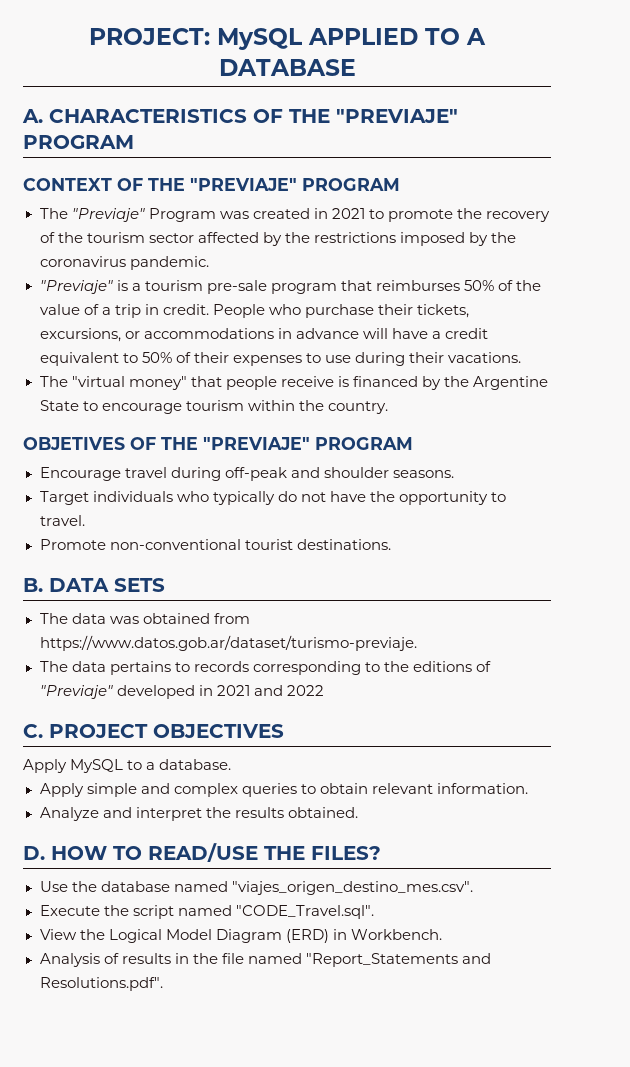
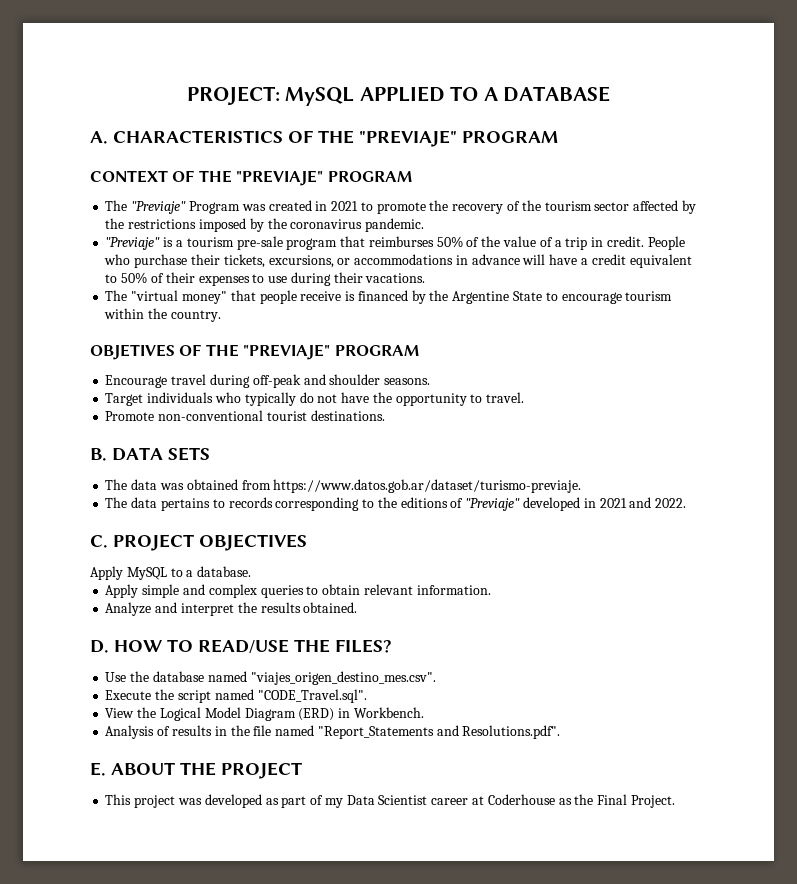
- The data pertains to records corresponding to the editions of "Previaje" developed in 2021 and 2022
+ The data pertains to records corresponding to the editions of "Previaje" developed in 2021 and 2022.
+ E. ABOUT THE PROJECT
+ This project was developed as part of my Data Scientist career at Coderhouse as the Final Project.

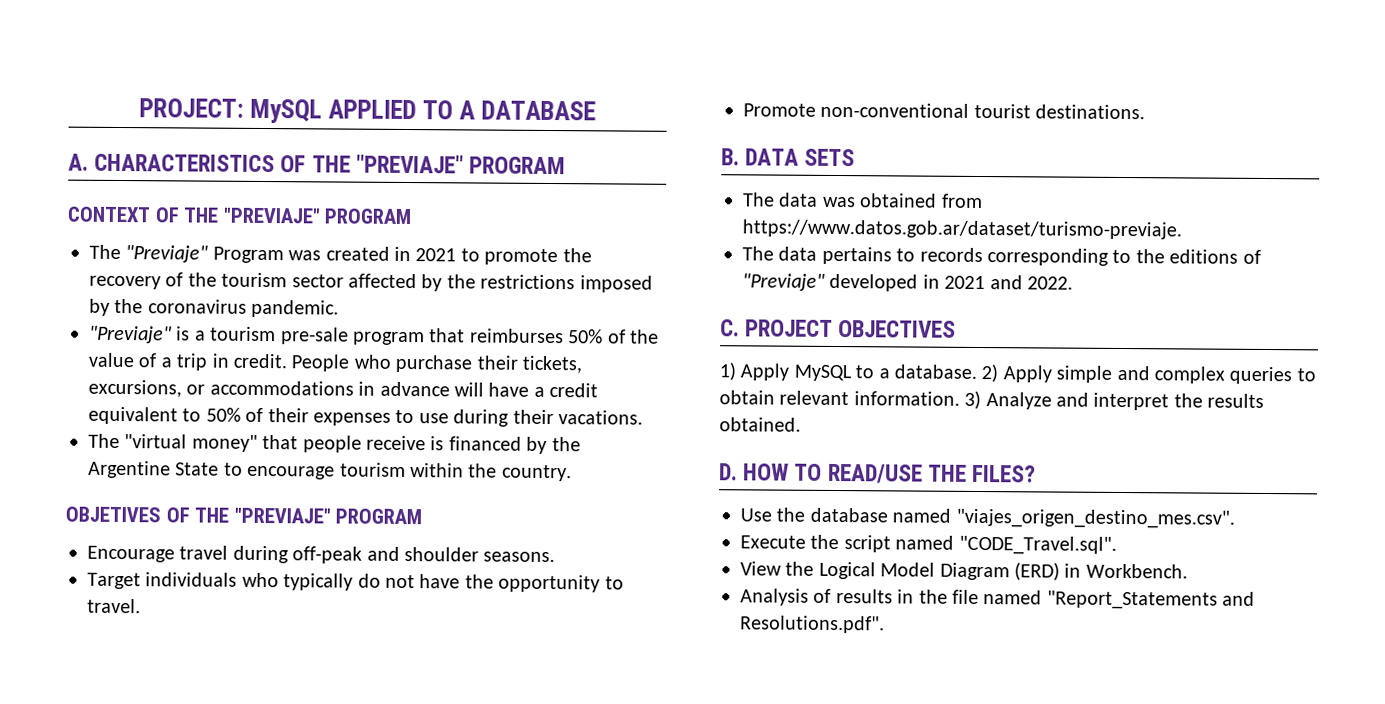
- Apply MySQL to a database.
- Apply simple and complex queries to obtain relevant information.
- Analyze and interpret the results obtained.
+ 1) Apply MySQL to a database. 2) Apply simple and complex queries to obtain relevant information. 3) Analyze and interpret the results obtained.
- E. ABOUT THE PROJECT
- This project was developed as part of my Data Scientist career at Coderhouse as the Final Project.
==
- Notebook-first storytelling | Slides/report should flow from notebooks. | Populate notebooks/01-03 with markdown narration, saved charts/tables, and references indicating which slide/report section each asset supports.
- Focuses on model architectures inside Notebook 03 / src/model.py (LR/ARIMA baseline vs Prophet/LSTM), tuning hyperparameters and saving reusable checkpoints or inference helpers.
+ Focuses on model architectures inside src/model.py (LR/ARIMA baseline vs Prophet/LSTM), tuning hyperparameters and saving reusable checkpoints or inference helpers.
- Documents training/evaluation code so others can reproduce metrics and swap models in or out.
...
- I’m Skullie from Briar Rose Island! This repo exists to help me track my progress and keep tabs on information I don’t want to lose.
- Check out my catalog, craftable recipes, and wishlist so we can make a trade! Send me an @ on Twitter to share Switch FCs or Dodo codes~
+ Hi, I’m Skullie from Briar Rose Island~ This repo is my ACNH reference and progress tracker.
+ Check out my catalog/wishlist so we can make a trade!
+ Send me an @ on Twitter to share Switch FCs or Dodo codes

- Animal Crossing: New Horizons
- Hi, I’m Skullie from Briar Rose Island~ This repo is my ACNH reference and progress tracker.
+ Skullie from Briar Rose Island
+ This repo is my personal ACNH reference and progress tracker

# TASK ITEM
Filter the lines above, keeping and copying those that contain "LSTM".

# WORKED SOLUTION
- Focuses on model architectures inside Notebook 03 / src/model.py (LR/ARIMA baseline vs Prophet/LSTM), tuning hyperparameters and saving reusable checkpoints or inference helpers.
+ Focuses on model architectures inside src/model.py (LR/ARIMA baseline vs Prophet/LSTM), tuning hyperparameters and saving reusable checkpoints or inference helpers.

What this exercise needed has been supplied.